Over the last two years, I have conducted research and worked with a grassroots advocacy organization, Low Income Families Empowerment Through Education (LIFETIME), to help empower other women like me who are striving to be good parents in the face of poverty. Clearly the label “human rights” is called for when these women are struggling just to survive at the very time that nearby Silicon Valley produces 34 millionaires a day!
The current federal welfare reform laws deny low-income women education in favor of work-first programs that lead to low-wage jobs with no room for career advancement, little job security, and often no health benefits. Study after study has shown that higher education is the most effective means to help poor families become self-reliant. Yet across the nation, women with children are being pushed out of education and training programs that would significantly increase their earning potential and help them create a greater sense of life fulfillment. The number of low-income women forced to drop out of college because of the implementation of welfare reform varies from state to state, but it is estimated by the Washington, D.C.–based Center for Law and Social Policy to be between 42 and 82 percent. Without good education and training, women with children living in poverty will continue to suffer despite their best efforts to pull themselves out.
Early on in my advocacy work, I became aware of the Convention to Eliminate All Forms of Discrimination Against Women (CEDAW) and the Universal Declaration of Human Rights (UDHR) while cooperating with other community-based organizations involved in the rights of poor people. These documents have helped to guide the principles and goals of the work that I do. To understand welfare reform in human rights terms is empowering and opens up a new door to understanding the issues at hand. In fact, I am often overwhelmed by the extent to which the human rights framework, by placing the United States in an international context, lays bare the injustices inflicted upon those living in poverty in this country.
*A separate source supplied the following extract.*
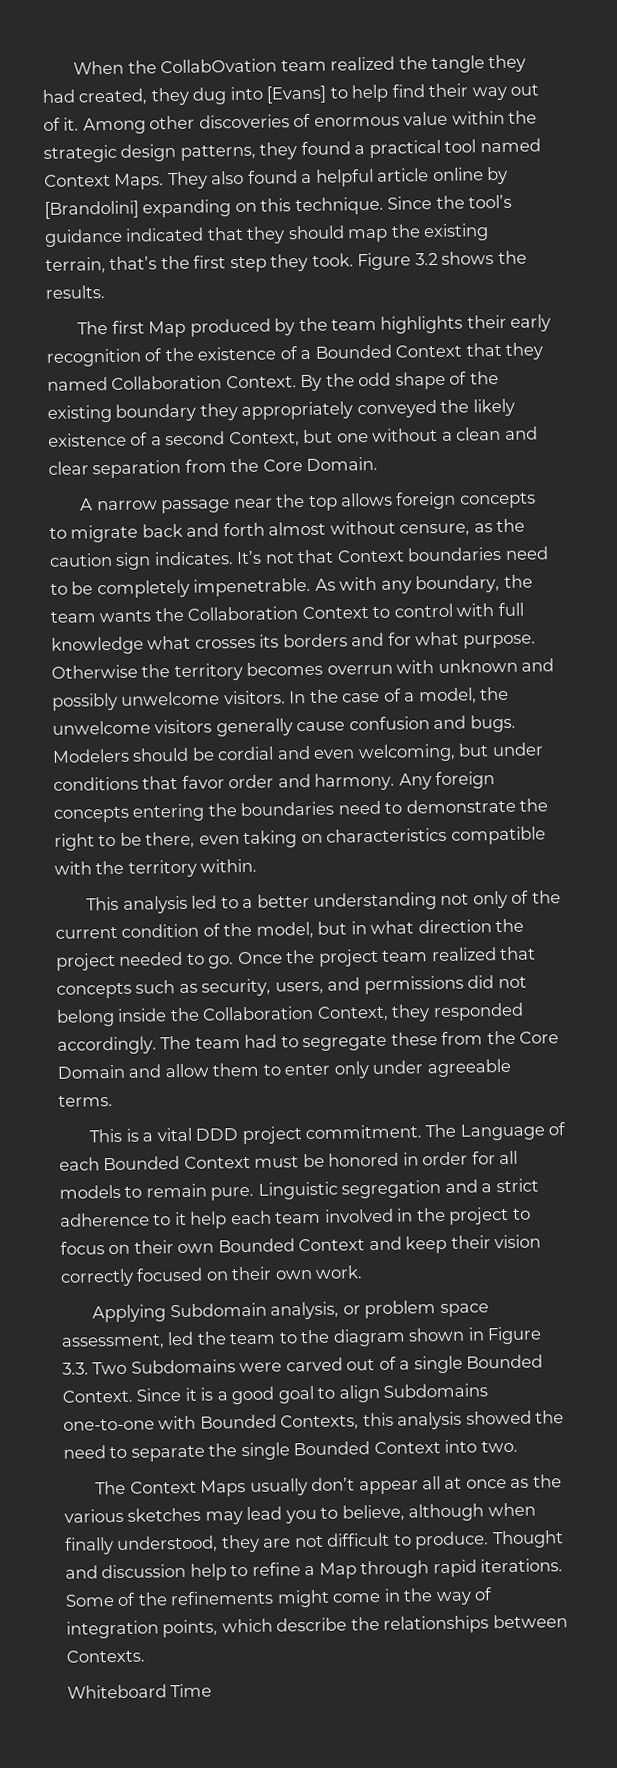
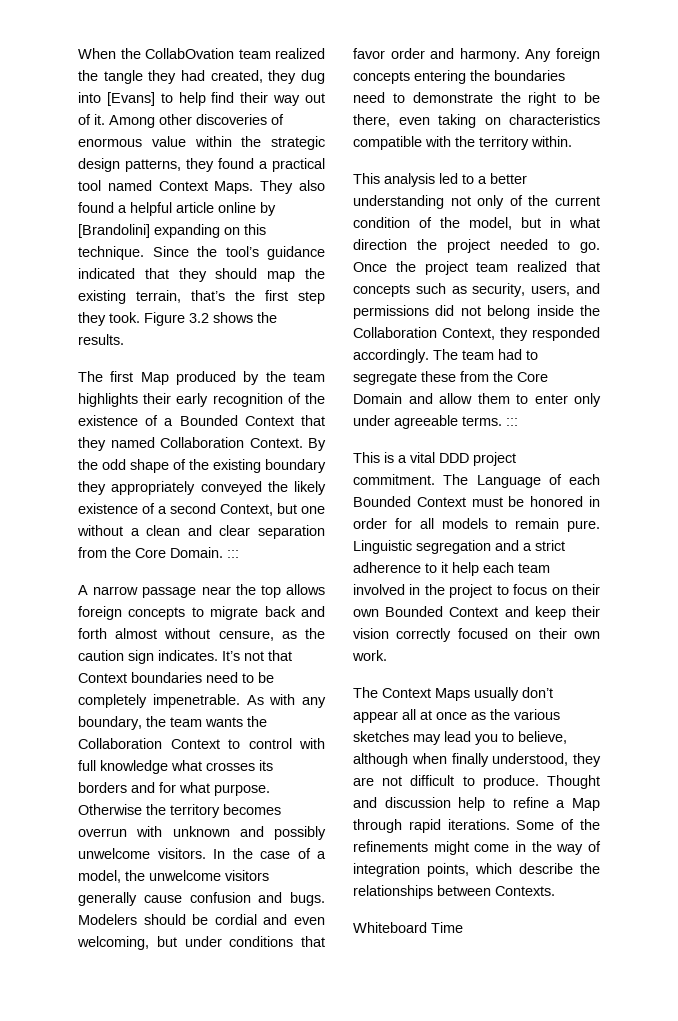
(379, 463) none -> [227,550,239,558] :::
(113, 1101) none -> [506,418,518,426] :::
[92,1300,489,1323] [61,1326,543,1350] [62,1354,544,1375] [62,1383,489,1405] [63,1410,565,1431] [63,1439,518,1462] // Applying Subdomain analysis, or problem space assessment, led the team to the diagram shown in Figure 3.3. Two Subdomains were carved out of a single Bounded Context. Since it is a good goal to align Subdomains one-to-one with Bounded Contexts, this analysis showed the need to separate the single Bounded Context into two. -> (387, 655) none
I am appalled that the United States still has not ratified CEDAW. But if Congress ever did, the entire welfare reform system would have to be overhauled because, by denying access to education, health care, food, and jobs, it blatantly violates the human rights of low-income families.
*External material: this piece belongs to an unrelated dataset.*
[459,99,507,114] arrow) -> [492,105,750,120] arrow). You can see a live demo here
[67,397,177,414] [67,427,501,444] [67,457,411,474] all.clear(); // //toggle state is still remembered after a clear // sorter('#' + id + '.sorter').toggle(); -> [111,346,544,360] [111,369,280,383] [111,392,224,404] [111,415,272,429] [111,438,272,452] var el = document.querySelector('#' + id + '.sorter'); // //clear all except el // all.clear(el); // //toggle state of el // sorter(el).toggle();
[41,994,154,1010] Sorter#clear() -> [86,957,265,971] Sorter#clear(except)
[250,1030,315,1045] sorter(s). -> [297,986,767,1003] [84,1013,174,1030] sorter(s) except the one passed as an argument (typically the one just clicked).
I frequently employ international human rights concepts and language in my advocacy and education work, especially when people challenge my claims for social justice for welfare recipients. “Where is it written that the United States is obligated to help those in need?” they frequently ask, observing that this is not mentioned in the U.S. Constitution. I then refer them to the UDHR and explain that current U.S. policies are not only failing to meet many of the requirements of the Declaration, but are in fact making the situation worse and causing many American children to suffer.
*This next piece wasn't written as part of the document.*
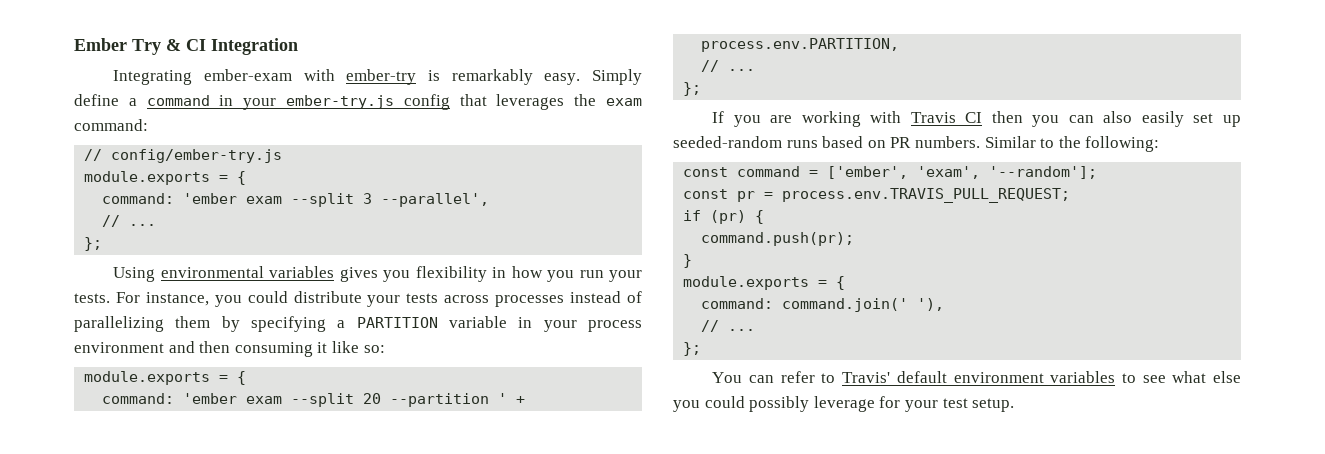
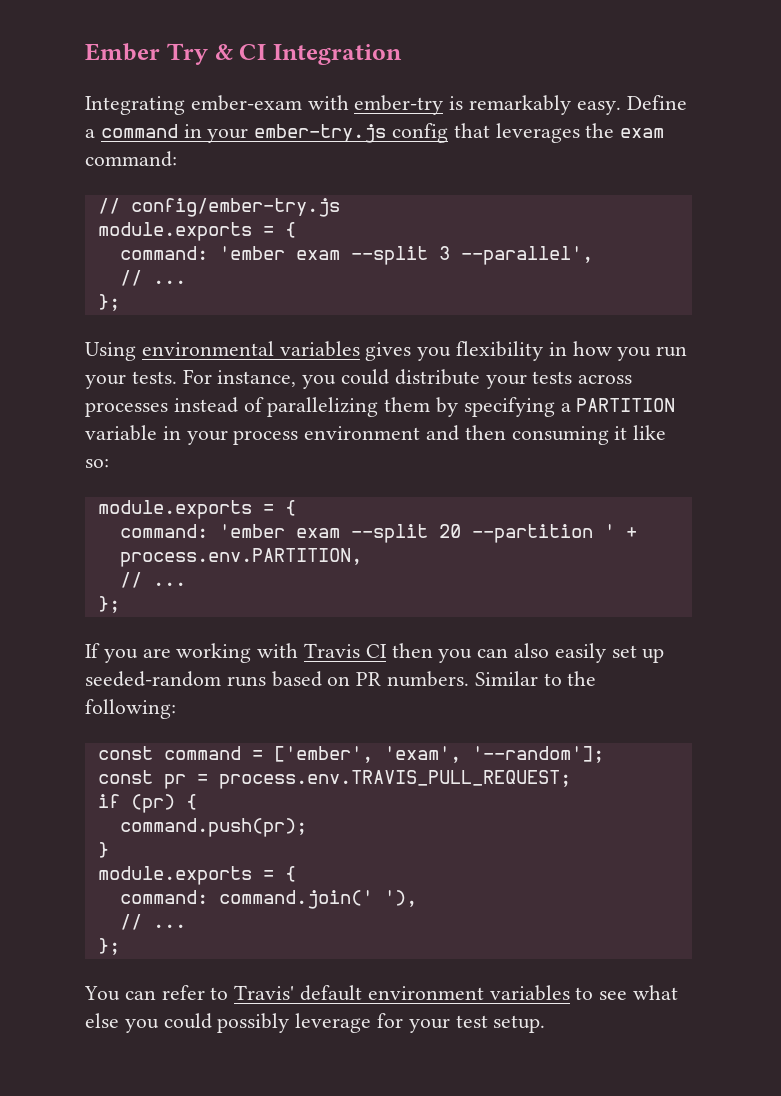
[592,69,642,85] [74,94,119,106] Simply define -> [626,95,687,110] Define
Human rights arguments work best when appealing to legislators, who are more aware of such concepts. But the majority of Americans have not accepted the international human rights framework, so this approach has limited ability to successfully challenge current discriminatory welfare policies. For now, the most effective course of action is to work with low-income families and take advantage of opportunities for media exposure and public forums to counter harmful and discriminatory misperceptions.
Some welfare recipients have a hard time with the idea that they are victims of human rights abuse because they are not seeking an activist agenda. Many of the women I work with have little time in their lives to fight back after going to school full-time, working part-time, and being both mommy and daddy at home. Some women on welfare are also unwilling to participate politically because they fear further judgments from conservatives who promote wrongful stereotypes. Still others do not want to get involved because they are fed up with the system, tired of being beat up by unfair and spiteful welfare workers, and want nothing more than to forget they are, or ever were, on welfare.
Still, I am an optimist. I put my hopes in the many women on welfare with whom I come into contact who are open-minded, absorbing information about human rights and rising to the challenge of speaking out. To me, this is the face of the future. There is a tremendous political movement afoot that objects to the injustice of welfare reform. As people in the United States gain a greater awareness of the international human rights regime, and as they start to apply human rights to problems of economic justice in our own backyard, the human rights framework will become an increasingly powerful means to realize such change.